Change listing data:
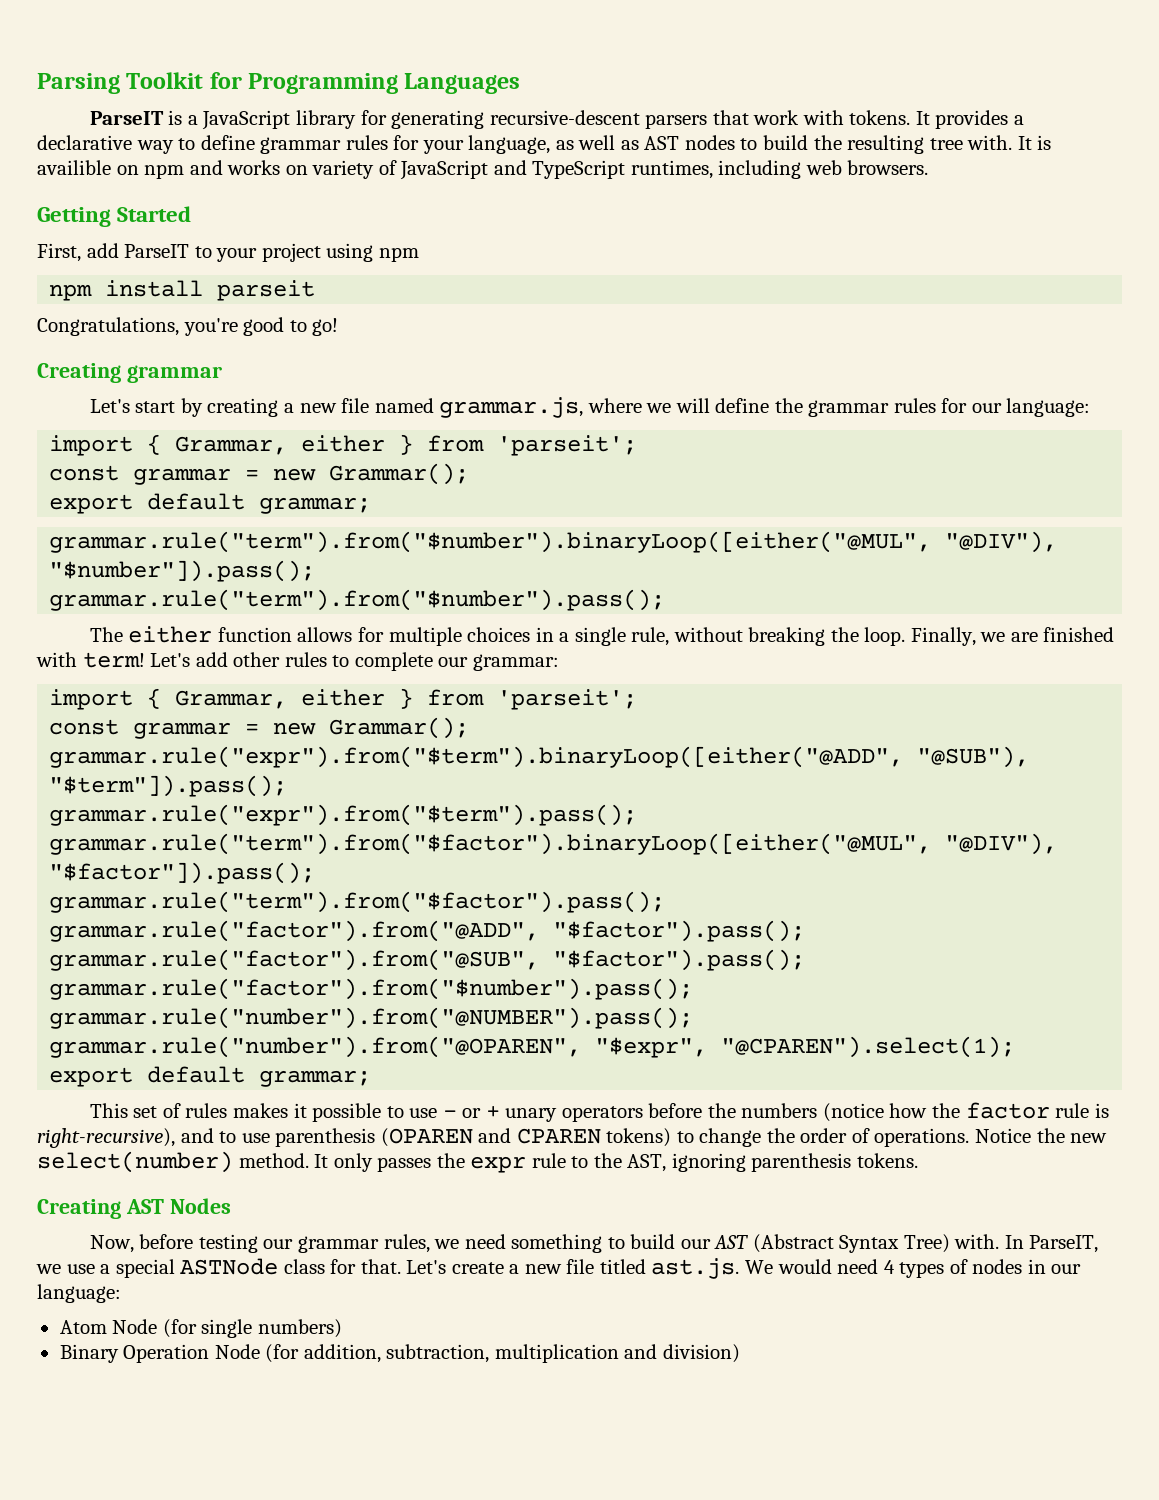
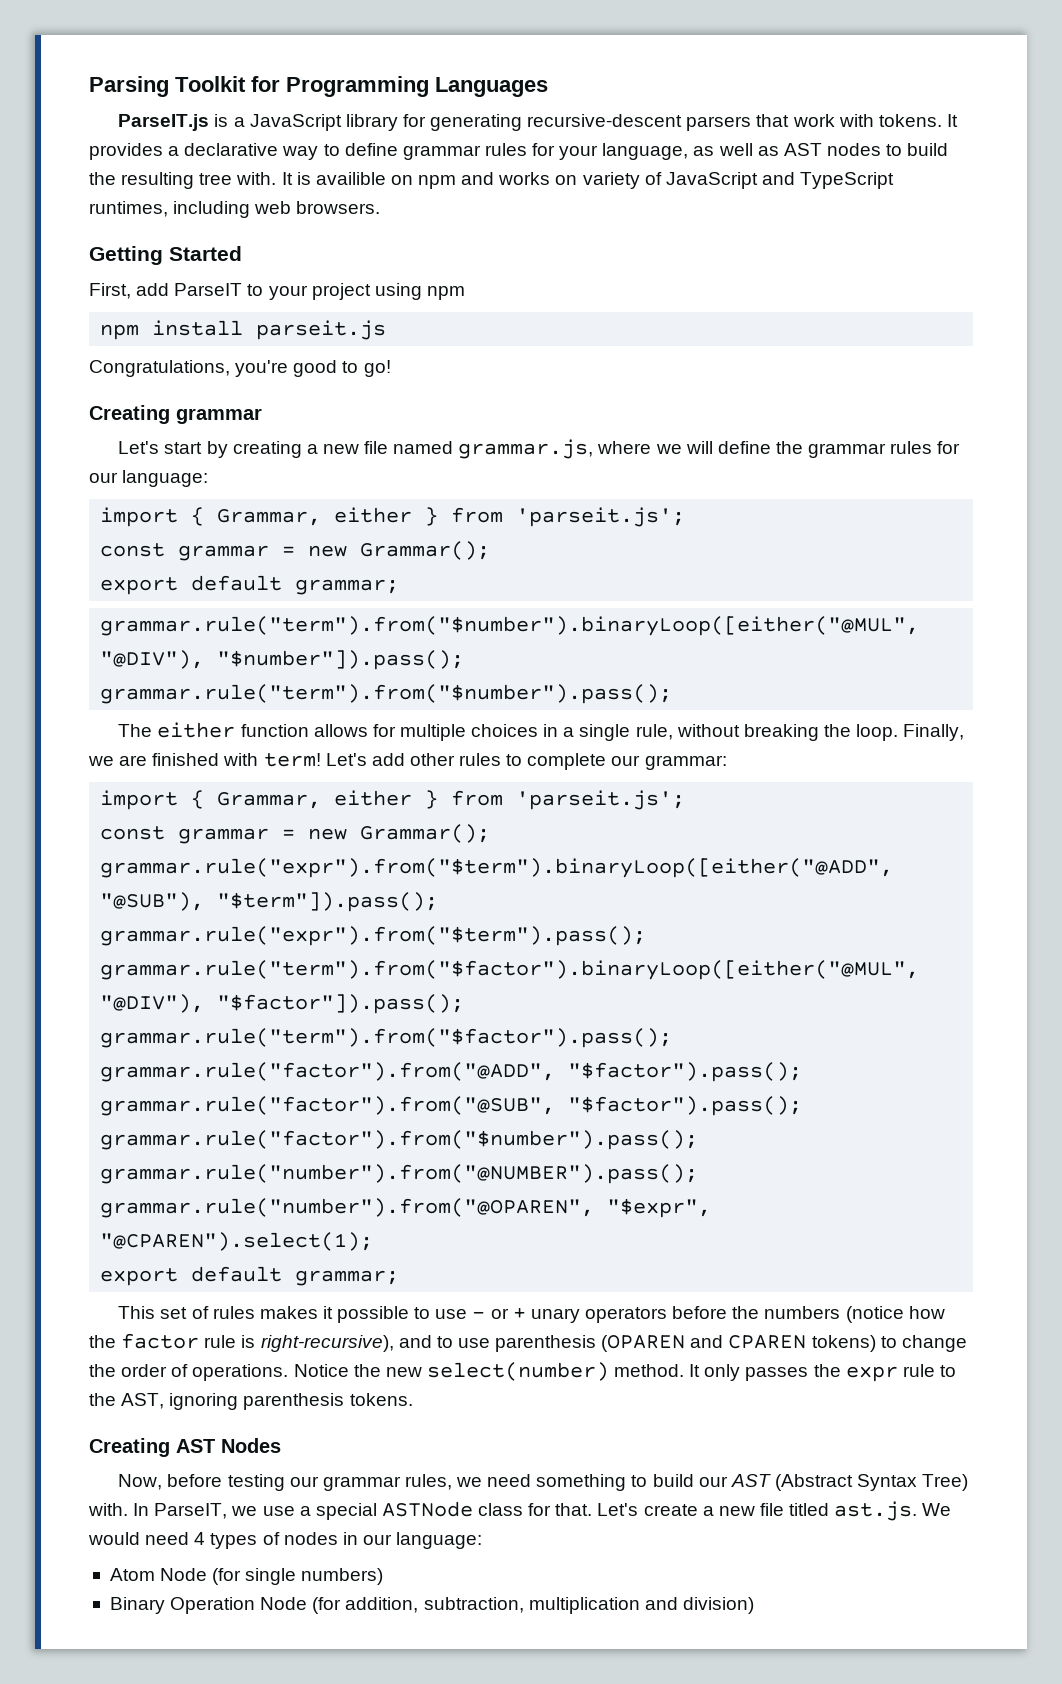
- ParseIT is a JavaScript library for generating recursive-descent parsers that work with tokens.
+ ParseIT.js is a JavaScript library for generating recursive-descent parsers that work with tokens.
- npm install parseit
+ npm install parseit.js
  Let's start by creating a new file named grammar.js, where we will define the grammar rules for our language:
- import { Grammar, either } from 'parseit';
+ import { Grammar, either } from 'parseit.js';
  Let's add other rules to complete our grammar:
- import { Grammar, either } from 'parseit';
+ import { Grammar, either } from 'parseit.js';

▶ What is needed: Retype the lines above without alteration. The first is the one containing "npm install parseit.js", and the last is the final line of the data.

▶ Task solution:
+ npm install parseit.js
  Let's start by creating a new file named grammar.js, where we will define the grammar rules for our language:
- import { Grammar, either } from 'parseit';
+ import { Grammar, either } from 'parseit.js';
  Let's add other rules to complete our grammar:
- import { Grammar, either } from 'parseit';
+ import { Grammar, either } from 'parseit.js';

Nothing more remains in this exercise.